I think there was a sort of genius to him; he carried an iron fist in a velvet glove. I can always see him smiling, even as he was challenging some injustice or dismantling a racist, illiberal argument. He had fire, but not the visible anger the right seizes upon and weaponises. He had a smile and moral clarity, but also wit and a sense of mischief that made you smile even if he wasn’t doing what you wanted or saying anything you agreed with.
Occasionally I would try to reach him. Usually I found it easier to do so through mutual contacts. But sometimes, just for the lolz, I would ring an old number he once gave me. I rang it this morning, because the answerphone message – which he left intact long after he ceased to use the number itself – always made me laugh, because it seemed nice to hear his voice and because it was just him. It says: “Hello, if you recognise my voice, you know who I am. If you don’t, you’ve just got the wrong number. This used to be my number but it no longer is. If you are a friend, you will know how to find me. If you are just trying to find me for one reason or another you can get me through my agent or one of my agents. I’m sure, you’ll know how to do that if you’re a professional. If that all fails, you can just contact your local police station. Or contact Scotland Yard. They know exactly where I am. Yeah, it’s true.

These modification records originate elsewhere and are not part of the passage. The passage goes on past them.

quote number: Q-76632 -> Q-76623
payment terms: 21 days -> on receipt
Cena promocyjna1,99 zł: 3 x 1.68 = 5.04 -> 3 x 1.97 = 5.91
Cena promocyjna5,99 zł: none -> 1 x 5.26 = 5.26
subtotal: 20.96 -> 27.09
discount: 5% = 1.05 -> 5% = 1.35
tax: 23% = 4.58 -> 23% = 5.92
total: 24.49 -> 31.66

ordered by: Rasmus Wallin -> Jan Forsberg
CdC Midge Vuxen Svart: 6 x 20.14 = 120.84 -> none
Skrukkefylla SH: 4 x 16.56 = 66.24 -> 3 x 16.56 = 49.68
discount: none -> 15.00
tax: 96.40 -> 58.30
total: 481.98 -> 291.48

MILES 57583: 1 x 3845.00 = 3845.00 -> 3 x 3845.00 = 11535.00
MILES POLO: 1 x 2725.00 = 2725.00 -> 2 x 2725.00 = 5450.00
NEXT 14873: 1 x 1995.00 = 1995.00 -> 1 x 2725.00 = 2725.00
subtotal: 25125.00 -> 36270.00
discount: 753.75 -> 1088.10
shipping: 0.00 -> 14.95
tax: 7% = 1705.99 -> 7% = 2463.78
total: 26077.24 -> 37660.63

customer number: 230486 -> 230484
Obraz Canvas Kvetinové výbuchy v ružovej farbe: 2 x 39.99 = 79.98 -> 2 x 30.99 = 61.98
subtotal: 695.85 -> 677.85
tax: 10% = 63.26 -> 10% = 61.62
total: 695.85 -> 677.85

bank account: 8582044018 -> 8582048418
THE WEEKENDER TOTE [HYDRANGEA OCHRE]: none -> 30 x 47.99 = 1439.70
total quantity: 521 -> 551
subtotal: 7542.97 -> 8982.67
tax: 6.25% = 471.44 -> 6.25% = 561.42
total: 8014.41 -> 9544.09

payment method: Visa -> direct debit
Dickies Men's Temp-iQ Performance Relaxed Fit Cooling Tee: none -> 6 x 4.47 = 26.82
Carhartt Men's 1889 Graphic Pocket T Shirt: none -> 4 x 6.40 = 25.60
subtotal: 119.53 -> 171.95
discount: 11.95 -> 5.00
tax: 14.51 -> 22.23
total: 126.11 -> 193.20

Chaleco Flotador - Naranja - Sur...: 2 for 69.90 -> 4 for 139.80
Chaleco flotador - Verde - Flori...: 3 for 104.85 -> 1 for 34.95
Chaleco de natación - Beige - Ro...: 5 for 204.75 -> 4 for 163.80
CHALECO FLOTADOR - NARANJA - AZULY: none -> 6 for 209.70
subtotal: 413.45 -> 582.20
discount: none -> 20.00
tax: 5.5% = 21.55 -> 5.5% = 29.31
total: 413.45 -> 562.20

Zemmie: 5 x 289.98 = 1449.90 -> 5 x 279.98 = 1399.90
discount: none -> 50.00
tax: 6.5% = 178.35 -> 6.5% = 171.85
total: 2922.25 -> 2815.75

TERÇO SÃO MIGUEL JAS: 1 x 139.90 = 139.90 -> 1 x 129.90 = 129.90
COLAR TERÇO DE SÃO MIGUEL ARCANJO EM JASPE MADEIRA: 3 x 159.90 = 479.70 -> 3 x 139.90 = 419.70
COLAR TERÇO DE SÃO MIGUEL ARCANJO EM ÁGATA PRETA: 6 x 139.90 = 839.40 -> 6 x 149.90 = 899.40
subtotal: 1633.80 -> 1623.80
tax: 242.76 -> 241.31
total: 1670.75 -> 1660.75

Peace.”
Within that cheery message he said several things: I am a public figure, but I control that; I will speak when and where I want to, but this will be on my terms; don’t expect me to do all your legwork for you; and I am fully aware of my position, acceptable to some, but prompting unease in others – and I live with that.
The tension arising from these various levels of acceptance and suspicion was there from the outset of his public life. I first had contact with him more than 40 years ago. I was a cub reporter, the apprentice on the Newham Recorder, in east London. He lived in the area and was a local celebrity to us, the stuff of shorts and picture stories. And then, just after I had left to try my luck in national journalism, a story broke that he was being offered a visiting fellowship at Cambridge University that thrust him into a vicious spotlight. “Would you let your daughter near this man?” asked Kelvin MacKenzie/Rupert Murdoch’s Sun. “A Rasta poet,” screeched the rightwing outrage machine. What next? It’s off to hell in a handcart. Zephaniah became the subject of a media frenzy, chased by newsrooms and journalists. But I had his number and as they chased, he spoke to me. It got his story out, and it set my career on a path for what would follow.
Whenever we spoke afterwards, I’d remind him of that, but he’d brush off my thanks and say “Newham – that was way back,” and smile that quiet smile. Because so much happened thereafter: the books, the music, the acting, the campaigning, but for all the success, he had the same demeanour, struck the same tone as he always had.
And that explains the acclaim and the sadness following his untimely death. People saw the dreadlocks, but more than that they saw and heard authenticity. Even our denuded public culture still values that.